Recent Advancements in Herbal Medicine

– Novel Drug Delivery


Herbal medicines are used for treating various diseases since several centuries and we are using it as traditional medicine but still lacking in empirical data. In recent days there is tremendous growth in phytopharmaticeuticals, everyone is making their own medicine. Evidence based verification of the efficacy of poly herbal combination is still the need of an hour.

The world is emerging from micro to nano technology and we are still playing with the physiochemical properties of the herbs, rather than to know how fast compounds are absorbed after administration and which phytoconstituents are targeting which cells and what are the metabolic pathways of their elimination.

We should have sufficient data to prove that metallic poly herbal combinations are also safe. In Ayurveda we are using mostly “whole herb” without isolating its natural chemical constituents. Novel drug delivery system ensures the drugs exact target, increase bioavailability, efficacy and safety.

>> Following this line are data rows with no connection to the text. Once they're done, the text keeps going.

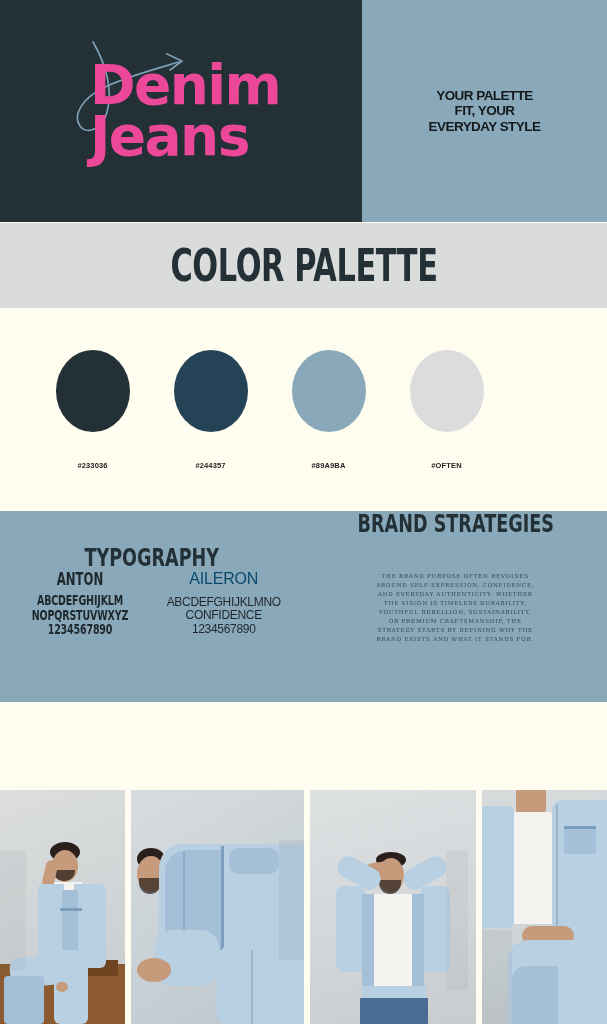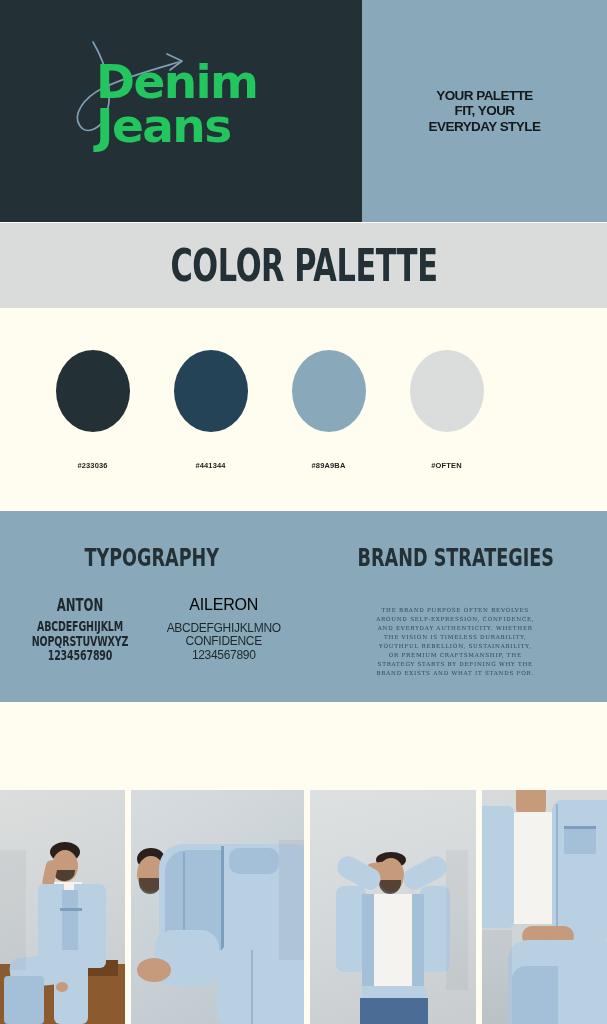--- a/index.html
+++ b/index.html
@@ -22,11 +22,11 @@
   }
   .swirl { position: absolute; left: -5px; top: -2px; width: 130px; height: 110px; }
   .logo-text {
-    position: absolute; left: 28px; top: 22px;
-    color: #22c55e;
+    position: absolute; left: 22px; top: 22px;
+    color: #ec4899;
     font-family: "DejaVu Sans", sans-serif;
     font-weight: bold;
-    font-size: 47px;
+    font-size: 55px;
     line-height: 0.93;
     letter-spacing: -1.6px;
   }

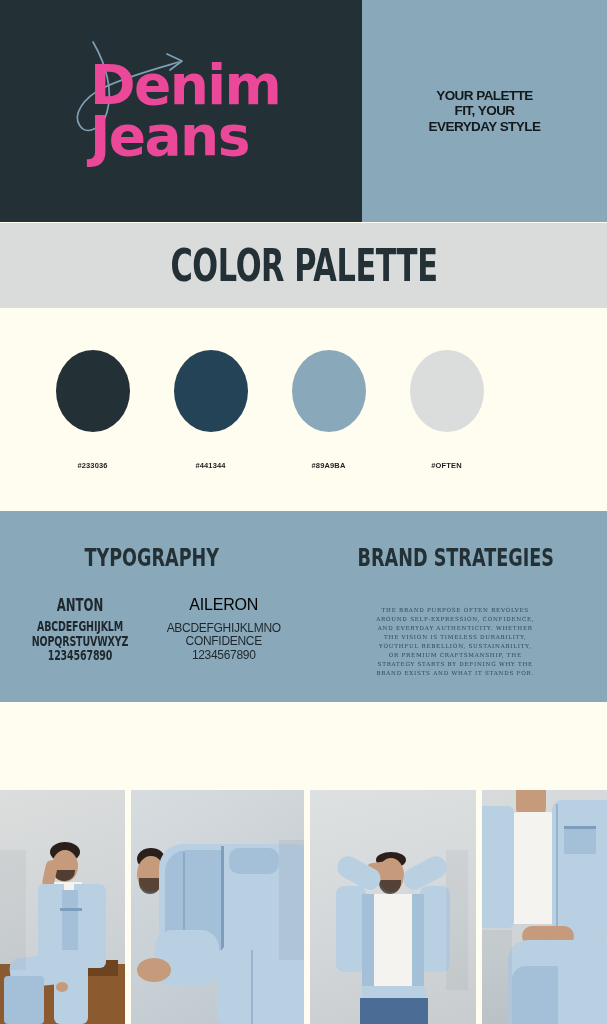--- a/index.html
+++ b/index.html
@@ -194,7 +194,7 @@
       </div>
       <div class="swatch">
         <div class="swatch-dot" id="dot1" style="background: rgb(36, 67, 87);"></div>
-        <div class="swatch-hex">#441344</div>
+        <div class="swatch-hex">#244357</div>
       </div>
       <div class="swatch">
         <div class="swatch-dot" id="dot2" style="background: rgb(137, 169, 186);"></div>

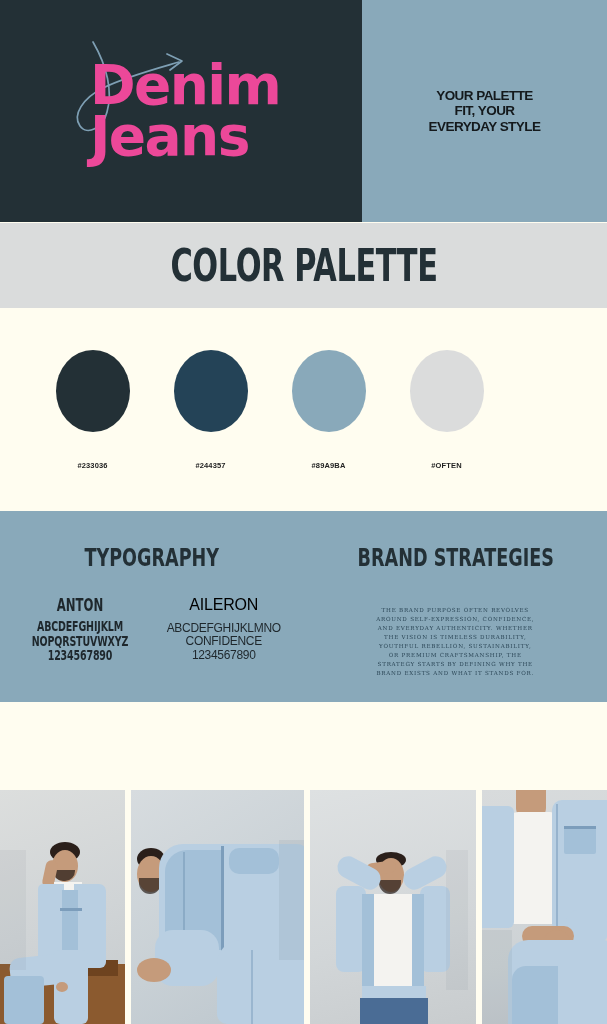--- a/index.html
+++ b/index.html
@@ -92,7 +92,7 @@
     background: #89a9ba; display: flex;
   }
   .typo-col { width: 50%; padding-top: 34px; }
-  .strat-col { width: 50%; padding-top: 34px; }
+  .strat-col { width: 50%; }
   .section-head {
     font-family: "DejaVu Sans", sans-serif;
     font-weight: bold; color: #233036;

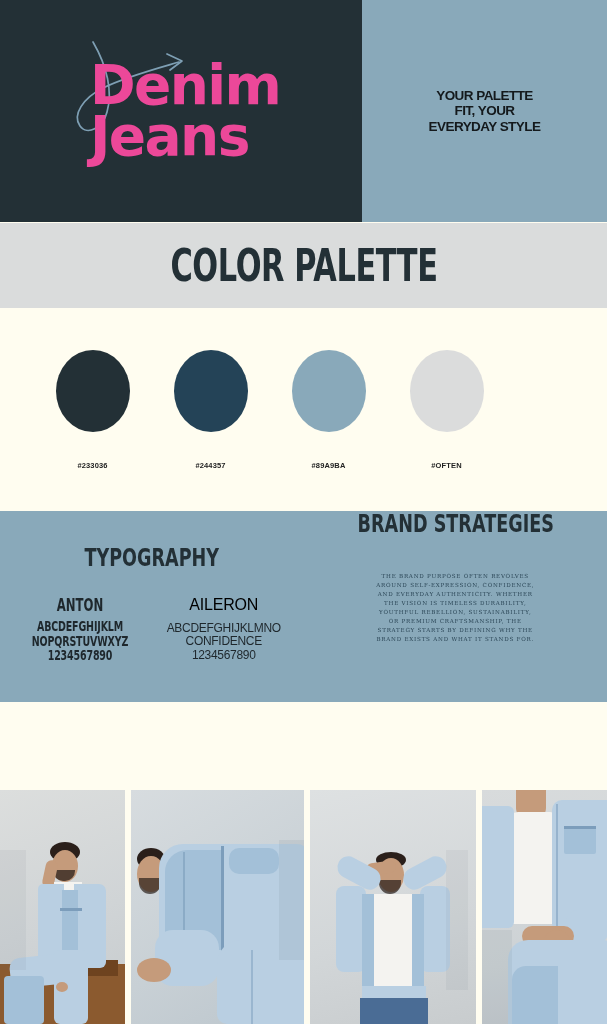--- a/index.html
+++ b/index.html
@@ -100,7 +100,7 @@
     transform: scaleX(0.80) scaleY(1.16);
     white-space: nowrap;
   }
-  .specimens { display: flex; justify-content: center; gap: 16px; margin-top: 26px; }
+  .specimens { display: flex; justify-content: center; gap: 16px; }
   .spec { text-align: center; width: 128px; }
   .spec-name-anton {
     font-family: "DejaVu Sans", sans-serif; font-weight: bold;

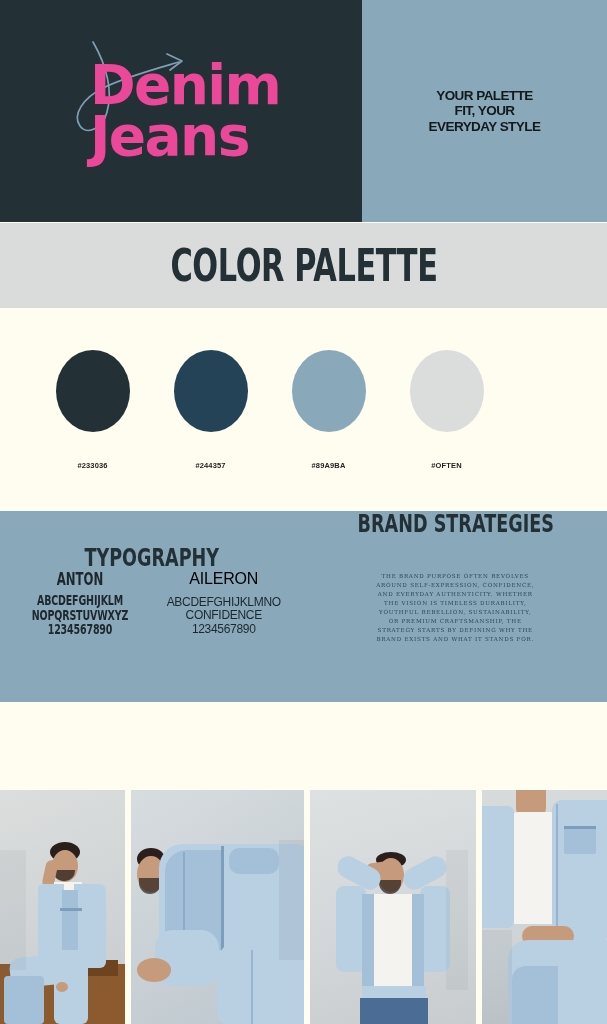--- a/index.html
+++ b/index.html
@@ -115,7 +115,7 @@
   }
   .spec-name-aileron {
     font-family: "Liberation Sans", sans-serif; font-weight: normal;
-    color: #000000; font-size: 16px; letter-spacing: -0.2px;
+    color: #0c4a6e; font-size: 16px; letter-spacing: -0.2px;
   }
   .spec-glyphs-aileron {
     font-family: "Liberation Sans", sans-serif; font-weight: normal;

The combination of ayurvedic herbs and novel drug delivery system with definitely bring a revolutionary change in efficacy and bioavailability of herbal drugs.

Aims and Objective:

To elucidate the novel drug delivery system.
To explicate the recent advancements in herbal medicines.

Drug Delivery System:

Drug delivery system means the approaches, formulations, technologies and system for transporting a pharmaceutical compound in the body as needed to safely achieve its desired therapeutic effect.

1) It should be scientific and site targeting.
2) Facilitating systemic pharmacokinetics.

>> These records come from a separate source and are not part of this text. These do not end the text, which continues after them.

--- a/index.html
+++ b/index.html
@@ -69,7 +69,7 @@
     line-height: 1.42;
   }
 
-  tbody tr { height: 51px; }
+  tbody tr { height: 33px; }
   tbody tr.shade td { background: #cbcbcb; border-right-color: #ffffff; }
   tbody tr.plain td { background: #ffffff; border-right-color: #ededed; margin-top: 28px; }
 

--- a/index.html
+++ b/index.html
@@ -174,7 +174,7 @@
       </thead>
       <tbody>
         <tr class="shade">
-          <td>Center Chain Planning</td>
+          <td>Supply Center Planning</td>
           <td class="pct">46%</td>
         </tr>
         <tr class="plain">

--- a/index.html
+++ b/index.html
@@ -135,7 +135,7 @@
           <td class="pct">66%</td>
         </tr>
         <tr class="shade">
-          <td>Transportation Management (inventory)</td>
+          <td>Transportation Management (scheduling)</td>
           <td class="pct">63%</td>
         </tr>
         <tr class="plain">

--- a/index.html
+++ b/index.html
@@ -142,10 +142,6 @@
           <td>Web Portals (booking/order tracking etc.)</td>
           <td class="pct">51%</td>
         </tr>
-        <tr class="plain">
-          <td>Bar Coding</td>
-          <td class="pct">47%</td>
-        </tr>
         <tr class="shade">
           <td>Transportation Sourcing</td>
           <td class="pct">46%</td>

DDS also involve 1) dosage form 2) route of administration.

Drug delivery technology modifies the techniques of drug release, absorption, distribution and elimination and increases the safety and efficacy.

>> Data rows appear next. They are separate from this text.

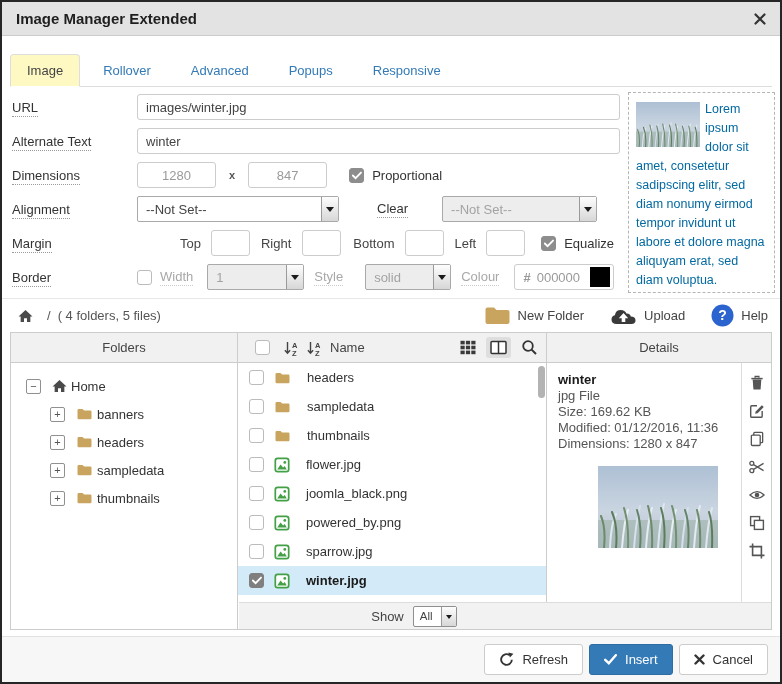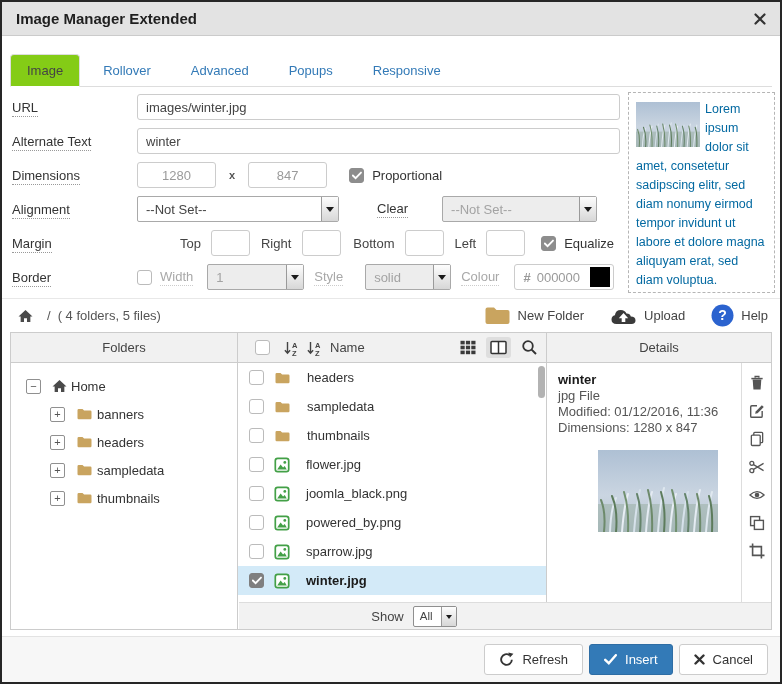--- a/index.html
+++ b/index.html
@@ -14,7 +14,7 @@
   
   .tabbar { position:absolute; left:8px; right:8px; top:52px; height:33px; border-bottom:1px solid #ddd; display:flex; }
   .tab { height:33px; padding:8px 16px; font-size:13px; color:#337ab7; text-decoration:none; margin-right:6px; border:1px solid transparent; border-radius:4px 4px 0 0; }
-  .tab.active { background:#84cc16; border-color:#ddd; border-bottom-color:#fff; color:#444;padding-left:16px; }
+  .tab.active { background:#fef9c3; border-color:#ddd; border-bottom-color:#fff; color:#444;padding-left:16px; }
 
   
   .form-area { position:absolute; top:88px; left:10px; width:610px; }

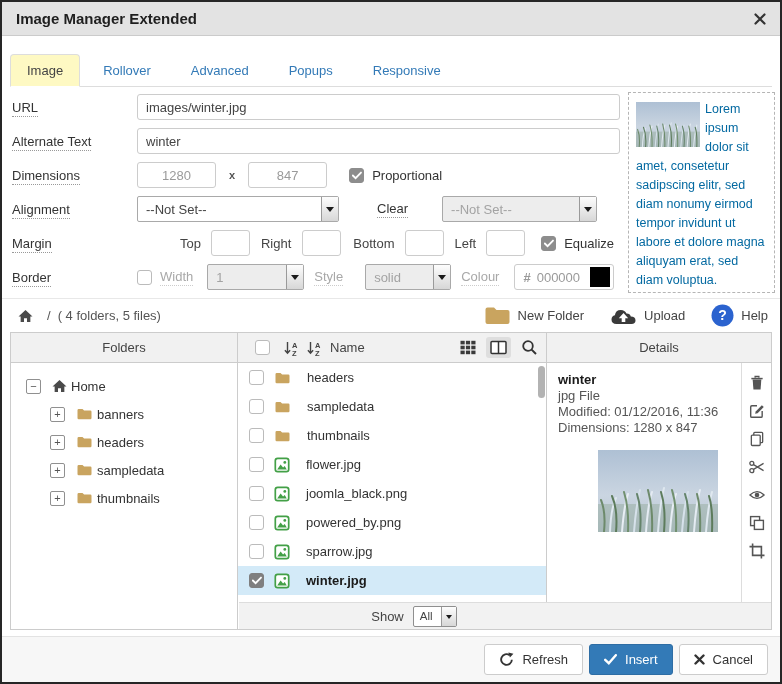--- a/index.html
+++ b/index.html
@@ -475,6 +475,7 @@
       <div class="details-info">
         <div class="dline t">winter</div>
         <div class="dline">jpg File</div>
+        <div class="dline">Size: 169.62 KB</div>
         <div class="dline">Modified: 01/12/2016, 11:36</div>
         <div class="dline">Dimensions: 1280 x 847</div>
         <div class="details-thumb grass-thumb">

There are various methods of drug release like diffusion, degradation, swelling, affinity based mechanism.

Route of Administration:

Various routes of administration are- oral, topical, trans mucosal (nasal, buccal, sub lingual, vaginal, ocular, rectal) and inhalation.

Bioavailability: The extent and rate at which the active drugs enters systemic circulation, thereby accessing the site of action.

Ayurvedic Drug Delivery System:

That can be classified as:

1) Solid- pills, gutika, vati
2) Semisolid- avleha, paka, lepa, ghrita
3) Liquid- asava, arishta, arka, tail
4) Powder- bhasma, satva, pishti, parpati, lavana, kshara, churna.

Draw Backs of Traditional System:

Poor patient compliance, increase chances of missing dose and unavoidable fluctuation of drug concentration- under/over concentration.

Novel Drug Delivery System:

It is the method of drug delivery that has significant efficacy with minimum dosage and maximum benefits.

It minimises the drug degradation and loss, and prevent harmful side effects, increases drug bioavailability and increases drug targeting.

Drug targeting is the potential to direct the drug loaded system to the site of interest.

1) Passive targeting
2) Active targeting

Different Carriers of Novel Drug Delivery System:

1) Liposomes
2) Microspheres
3) Nano particles
4) Phytosomes
5) Transferosomes
6) Ethosomes
7) Polymeric micelle formulation
8) Transdermal system
9) Implants
10) Micro pellets
11) Complexation
12) Nano/ micro emulsion


1) Increases solubility and bioavailability.
2) Protection from toxicity.
3) Improvement of pharmacological activity.
4) Enhancement of stability.
5) Improves tissue macrophages distribution.
6) Sustained drug delivery.
7) Protection from physical and chemical degradation.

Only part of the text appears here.